If four or five years ago you had predicted the kind of enthusiasm we currently see for ethanol and other biofuels, we would have said, “Don’t think so.”

While we have long advocated that agriculture become a producer of food and energy, the current euphoria over ethanol production and its implications for crop agriculture in general and corn production in particular has indeed been a surprise.

Four or five years ago, before the January 1, 2004 California ban on the use of MTBE as a fuel oxygenate, we saw the development of the bioenergy industry as a way to diversify agriculture into providing biomass for co-firing utility plants as well as feedstock for ethanol production.

At that time, ethanol development was making painstakingly slow progress as the result of the hard work of some farm state legislators along with farm group leaders and some researchers who have spent decades working on the development of a biofuels industry. Progress was being made but it was one state legislature at a time with some occasional supportive federal legislation.

But, most leaders were simply reluctant to support the pie-in-the-sky idea that we could grow energy on our fields. US residents were content to drive their SUVs and shun talk of alternate fuels, conservation and higher mileage vehicles.

Then we had a couple of hurricanes that reduced oil production in the Gulf of Mexico. China and India increased their demand for oil as their industrial sectors began to boom in this age of globalization. The world’s oil producers were pumping at near capacity and oil prices quickly shot up to $60 and $70 a barrel.

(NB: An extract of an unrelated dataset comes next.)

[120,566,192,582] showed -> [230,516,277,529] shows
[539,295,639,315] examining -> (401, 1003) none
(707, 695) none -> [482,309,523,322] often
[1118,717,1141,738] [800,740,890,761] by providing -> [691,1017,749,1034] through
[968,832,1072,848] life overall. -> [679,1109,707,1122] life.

Suddenly everyone was talking about ethanol, biodiesel and reducing our dependence on foreign oil. The development of new ethanol plants moved away from farmer-owned cooperatives to an increasing number of non-farm investor owned firms. Current projections suggest that ethanol might double from crop year 2006’s 5 billion gallons to 10 billion gallons in the 2010 crop year.

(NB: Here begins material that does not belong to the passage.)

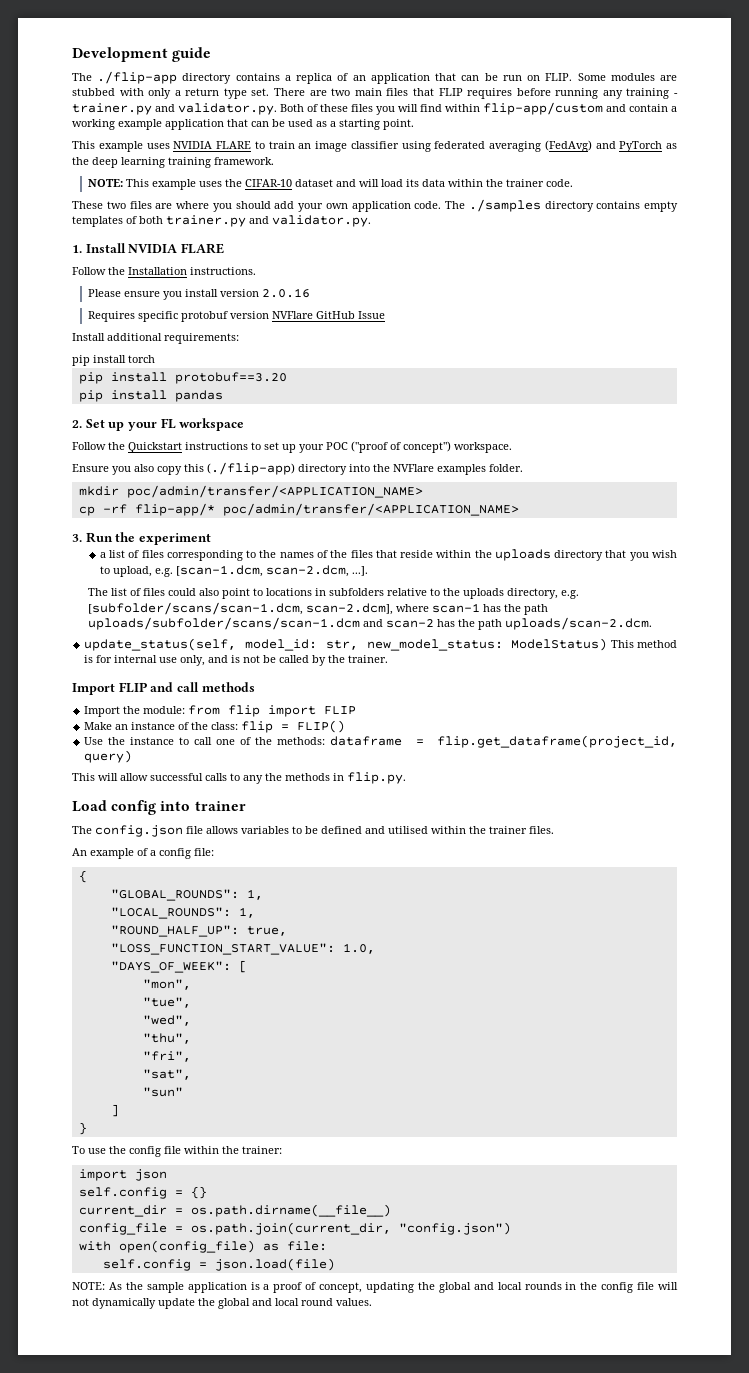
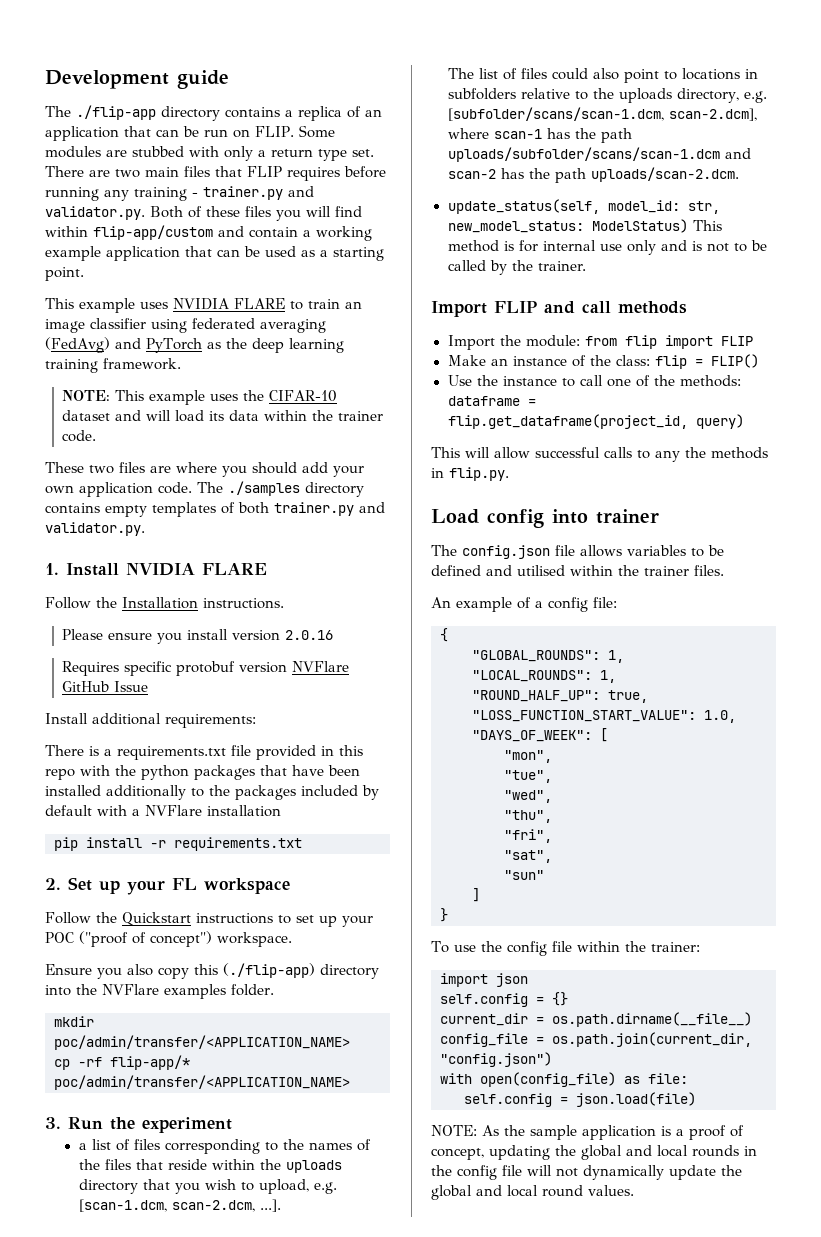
[72,355,155,366] [78,372,287,384] [78,390,223,402] pip install torch // pip install protobuf==3.20 // pip install pandas -> [45,745,363,760] [45,765,360,780] [45,785,379,800] [45,805,281,817] [54,837,302,851] There is a requirements.txt file provided in this repo with the python packages that have been installed additionally to the packages included by default with a NVFlare installation // pip install -r requirements.txt
[180,655,206,666] only, -> [626,240,656,255] only
(261, 659) none -> [733,243,747,252] to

And some are talking about a bright future for crop agriculture where fuel demand will compete with food demand and corn prices might hit $4.00 or $5.00 a bushel.

We have to admit that such unbridled enthusiasm coming about as we are getting ready for a new farm bill makes us very uneasy. As the 1996 Farm Bill was being adopted, corn hit an all-time high season average farmgate price. In addition the expectation was that China would soon become a major corn importer. The corn was to be used as feed to produce the meat that would be demanded by a growing Chinese middle class.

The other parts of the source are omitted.